Najwa Shihab Raih Penghargaan Dari ICW

POJOKJOGJA – Siapa yang tak kenal dengan sosok perempuan yang satu ini. Namanya kian mencuat ke publik selama didaulat menjadi pembawa acara dalam program Mata Najwa.

Nama program yang diambil dari namanya sendiri. Najwa Shihab. Kali ini Najwa kembali menorehkan prestasi baru. Ia dinobatkan sebagai Tokoh Publik Anti Korupsi 2017 oleh Indonesia Corruption Watch (ICW).

Pemilihan tersebut bukan tanpa alasan. Aktivis ICW, Emerson mengatakan, Najwa terpilih sebagai tokoh publik yang menaruh perhatian terhadap pemberantasan korupsi.

“Kami melihat, kiprahnya yang memiliki jiwa sosial tinggi, paham dengan kondisi Indonesia saat ini khususnya persoalan korupsi serta merupakan representasi generasi muda,” ungkap Emerson dalam siaran persnya, Senin, 8 Januari 2018.

Selain itu kata dia, di sepanjang 2017, ICW juga melihat Najwa Shihab aktif menyuarakan persoalan pemberantasan korupsi dan kampanye anti korupsi melalui pekerjaannya selama ini.

Proses pemilihan tokoh publik anti korupsi 2017 yang diselenggarakan oleh ICW dilakukan melalui beberapa tahapan seleksi. Emerson mengatakan, ICW melibatkan Panitia Seleksi (Pansel) yang terdiri dari individu-individu yang kredibel

“Dalam tubuh Pansel ada Zainal Arifin Mochtar (Akademisi Fakultas Hukum dan Ketua Pusat Kajian Antikorupsi UGM), Betti Alisjahbana (Panitia Seleksi Komisioner KPK 2015-2019), dan Budi Setyarso (Pemimpin Redaksi Koran TEMPO),” ungkapnya.

Setelah menjalani beberapa tahapan seleksi, dan menjaring dari 44 nama tokoh publik yang diusulkan, akhirnya ICW dan Pansel memilih Najwa Shihab sebagai tokoh publik anti korupsi 2017.

Emerson juga menjelaskan, di sepanjang 2017, ICW juga melihat Najwa Shihab aktif mensuarakan persoalan pemberantasan korupsi dan kampanye anti korupsi melalui pekerjaannya selama ini.
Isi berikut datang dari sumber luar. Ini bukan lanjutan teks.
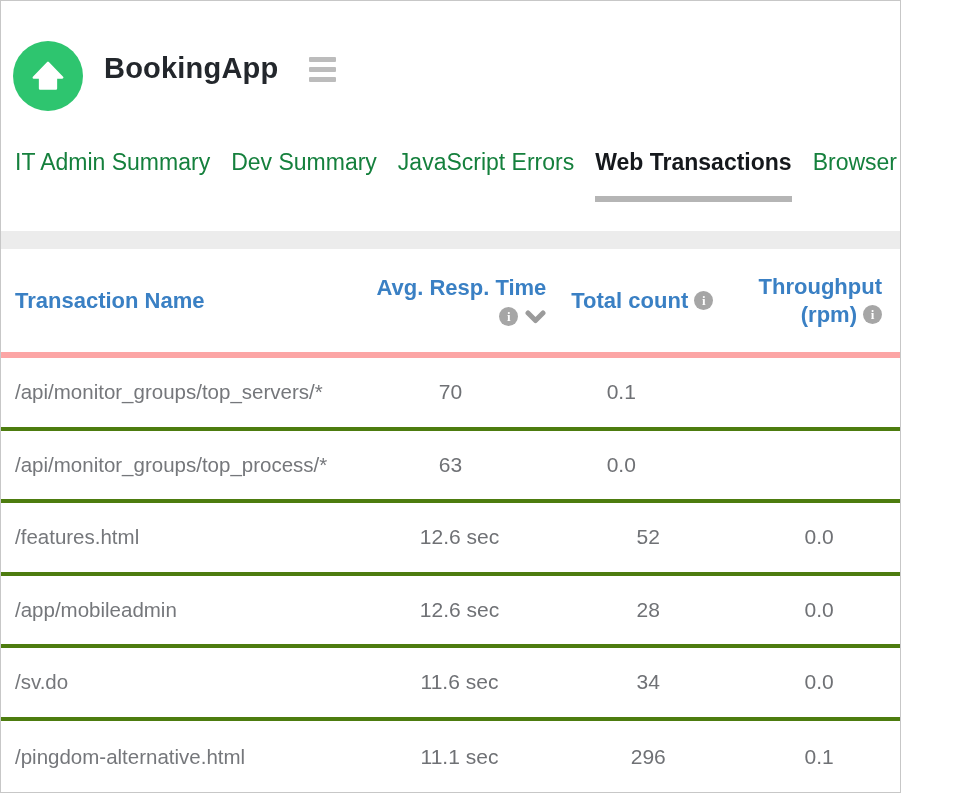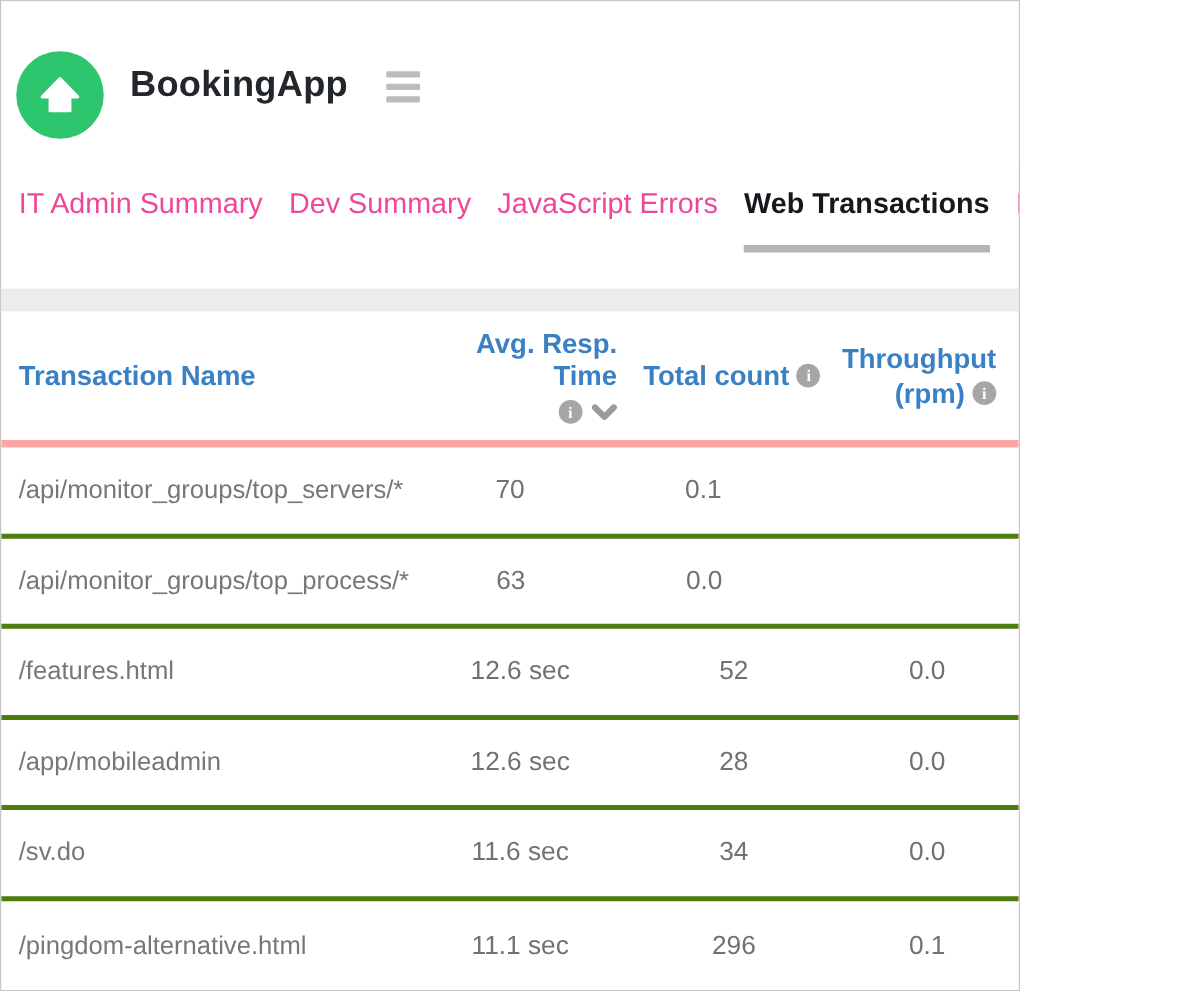"BookingApp" .page { width: 816px -> 901px }
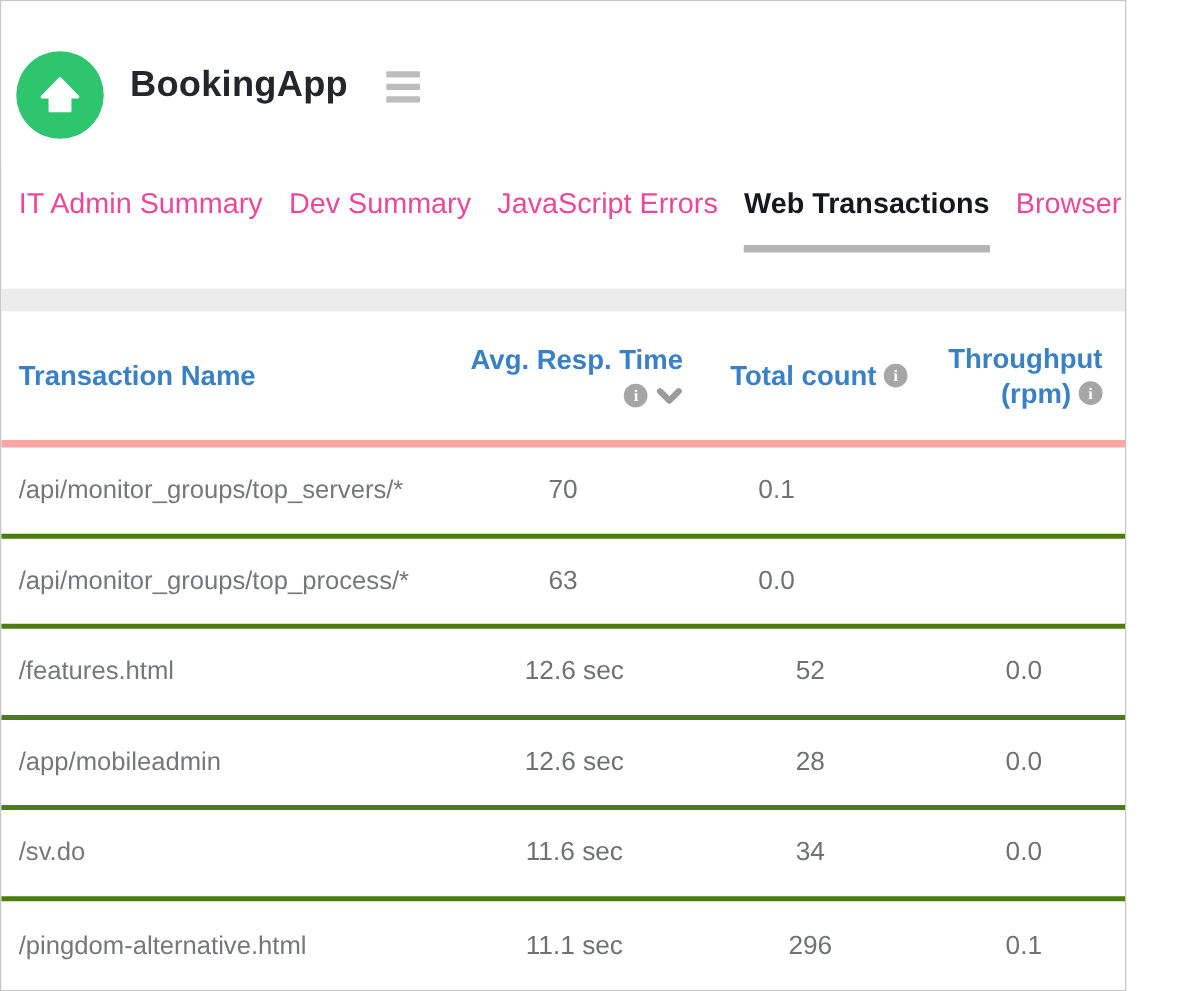"IT Admin Summary" .tab { color: #ec4899 -> #15803d }
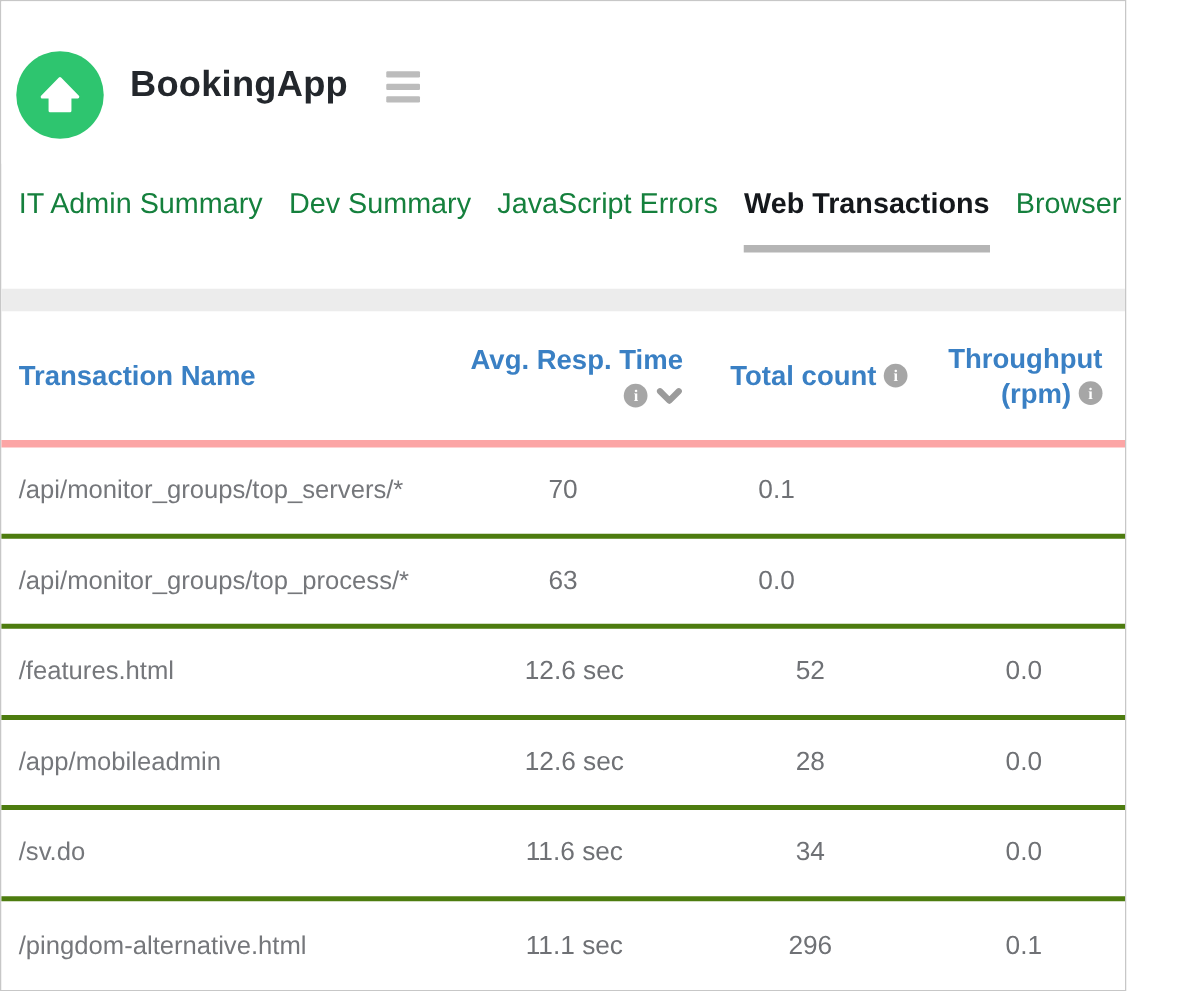"Total count" div.sub-line { justify-content: none -> center }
“Dalam tayangan Program Mata Najwa yang selama ini ia bawakan tak jarang isu-isu mengenai korupsi dibahas dengan kritis. Apalagi saat ada upaya untuk melemahkan KPK,” terang Emerson.

Menurutnya, sudah menjadi rahasia umum bahwa Najwa menjadi salah satu publik figur yang sangat peduli dengan isu-isu tersebut. Sampai pada akhir Oktober 2017 lalu.
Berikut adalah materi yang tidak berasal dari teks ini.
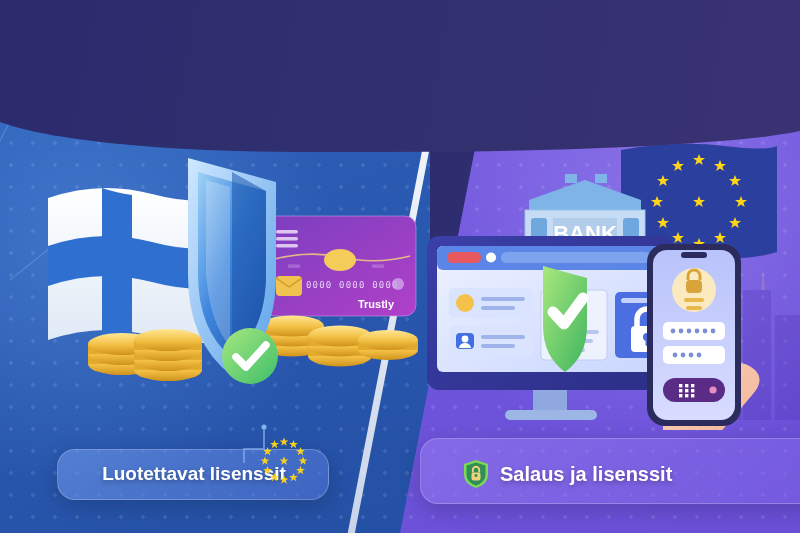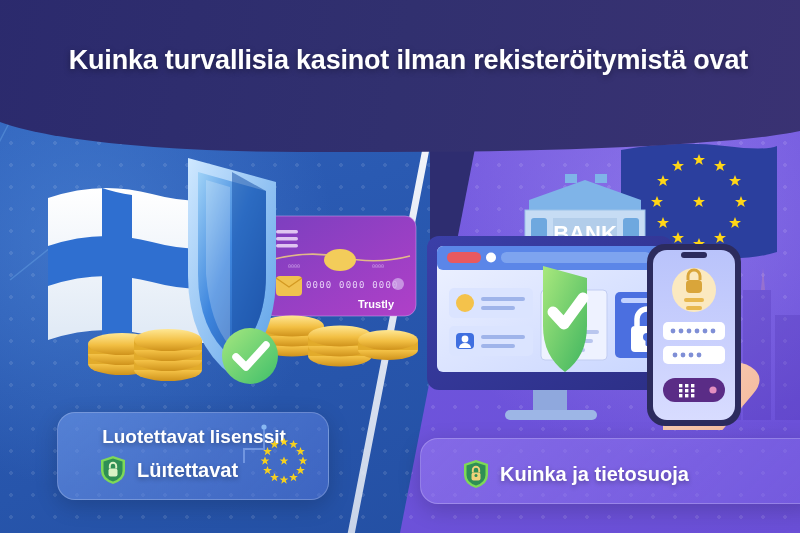"Kuinka turvallisia kasinot ilman" div { html: <div>Kuinka turvallisia kasinot ilman rekisteröitymistä ovat</div> -> none }
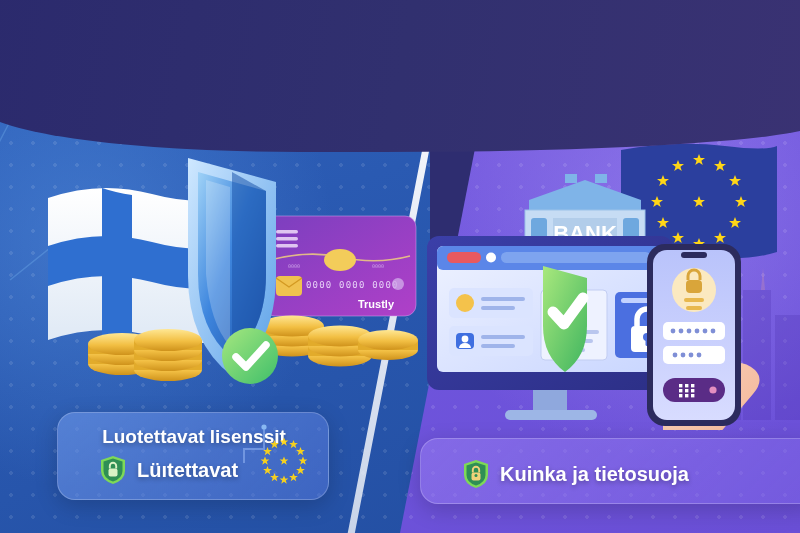"Lüıtettavat" div.pill-sub { html: <div> <svg> <path></path> <path></path> <rect></rect> <path></path> </svg> <span>Lüıtettavat</span> </div> -> none }
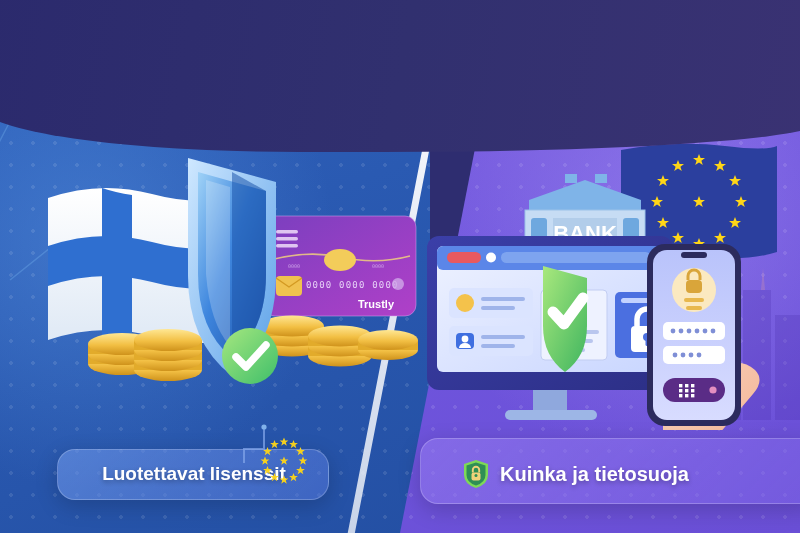"Kuinka ja tietosuoja" span.pill-sub-text { text: Kuinka ja tietosuoja -> Salaus ja lisenssit }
Najwa kata Emerson menjadi salah satu orang yang mendatangi KPK untuk meminta Presiden Jokowi segera menuntaskan kasus teror yang menimpa penyidik senior KPK Novel Baswedan.

“Penobatan Tokoh Publik Anti Korupsi diharapkan dapat menjadi agenda tahunan dari ICW. Selamat buat Najwa Shihab, kami berharap tetap terus kritis terhadap persoalan korupsi dan menyebarkan pesan-pesan antikorupsi kepada masyarakat luas,” terang Emerson.